Revision comparison data
****

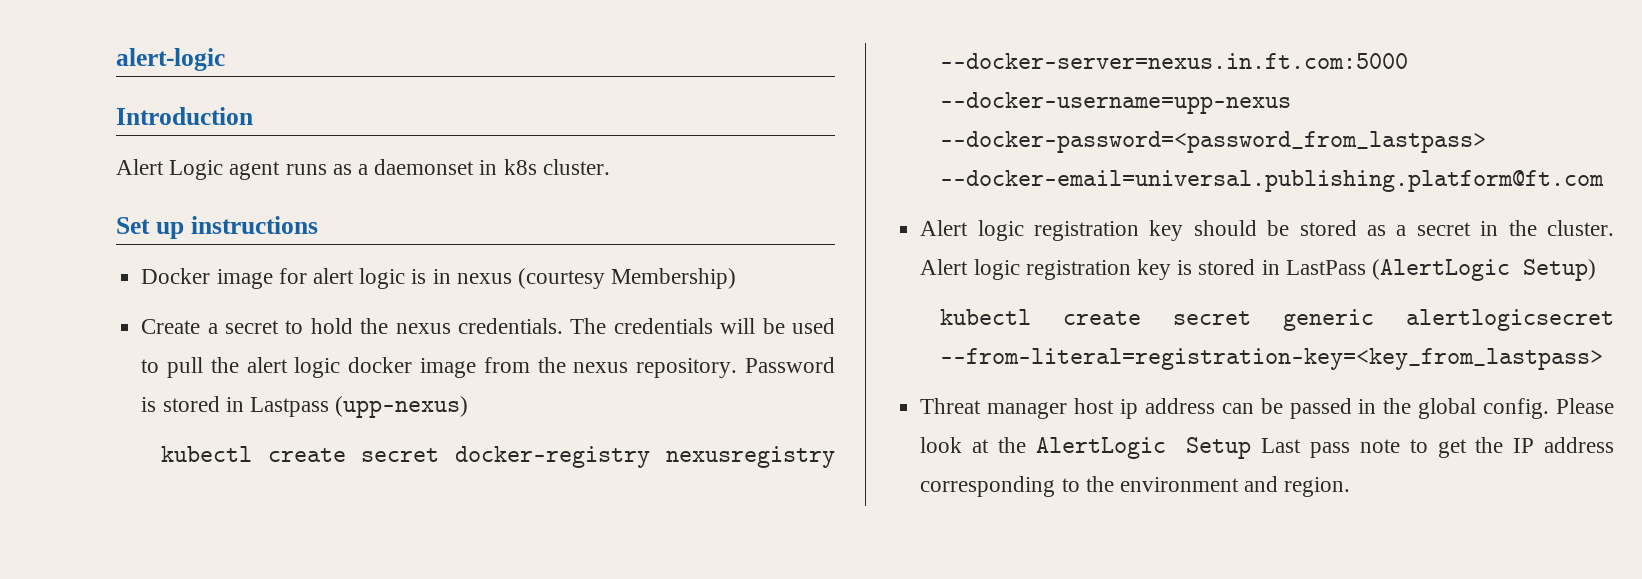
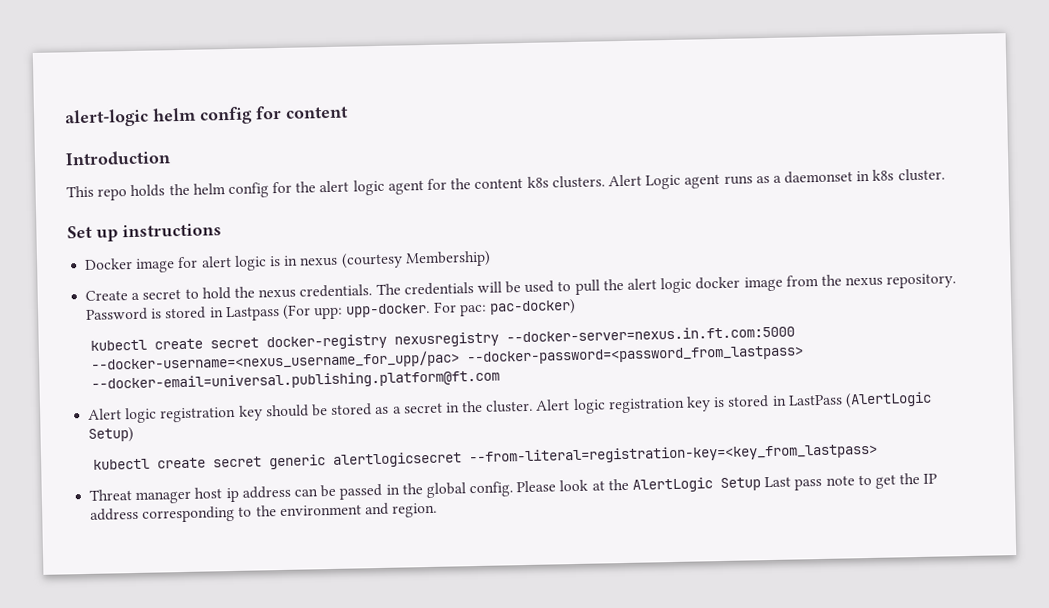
- alert-logic
+ alert-logic helm config for content
  Introduction
- Alert Logic agent runs as a daemonset in k8s cluster.
+ This repo holds the helm config for the alert logic agent for the content k8s clusters. Alert Logic agent runs as a daemonset in k8s cluster.
- Password is stored in Lastpass (upp-nexus)
+ Password is stored in Lastpass (For upp: upp-docker. For pac: pac-docker)
- kubectl create secret docker-registry nexusregistry --docker-server=nexus.in.ft.com:5000 --docker-username=upp-nexus --docker-password=<password_from_lastpass> --docker-email=universal.publishing.platform@ft.com
+ kubectl create secret docker-registry nexusregistry --docker-server=nexus.in.ft.com:5000 --docker-username=<nexus_username_for_upp/pac> --docker-password=<password_from_lastpass> --docker-email=universal.publishing.platform@ft.com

****

* _Exercise brief_: Write out word for word every line from the one containing "This repo holds" through the last line of the data, and no other line.

* _Solved problem_:
+ This repo holds the helm config for the alert logic agent for the content k8s clusters. Alert Logic agent runs as a daemonset in k8s cluster.
- Password is stored in Lastpass (upp-nexus)
+ Password is stored in Lastpass (For upp: upp-docker. For pac: pac-docker)
- kubectl create secret docker-registry nexusregistry --docker-server=nexus.in.ft.com:5000 --docker-username=upp-nexus --docker-password=<password_from_lastpass> --docker-email=universal.publishing.platform@ft.com
+ kubectl create secret docker-registry nexusregistry --docker-server=nexus.in.ft.com:5000 --docker-username=<nexus_username_for_upp/pac> --docker-password=<password_from_lastpass> --docker-email=universal.publishing.platform@ft.com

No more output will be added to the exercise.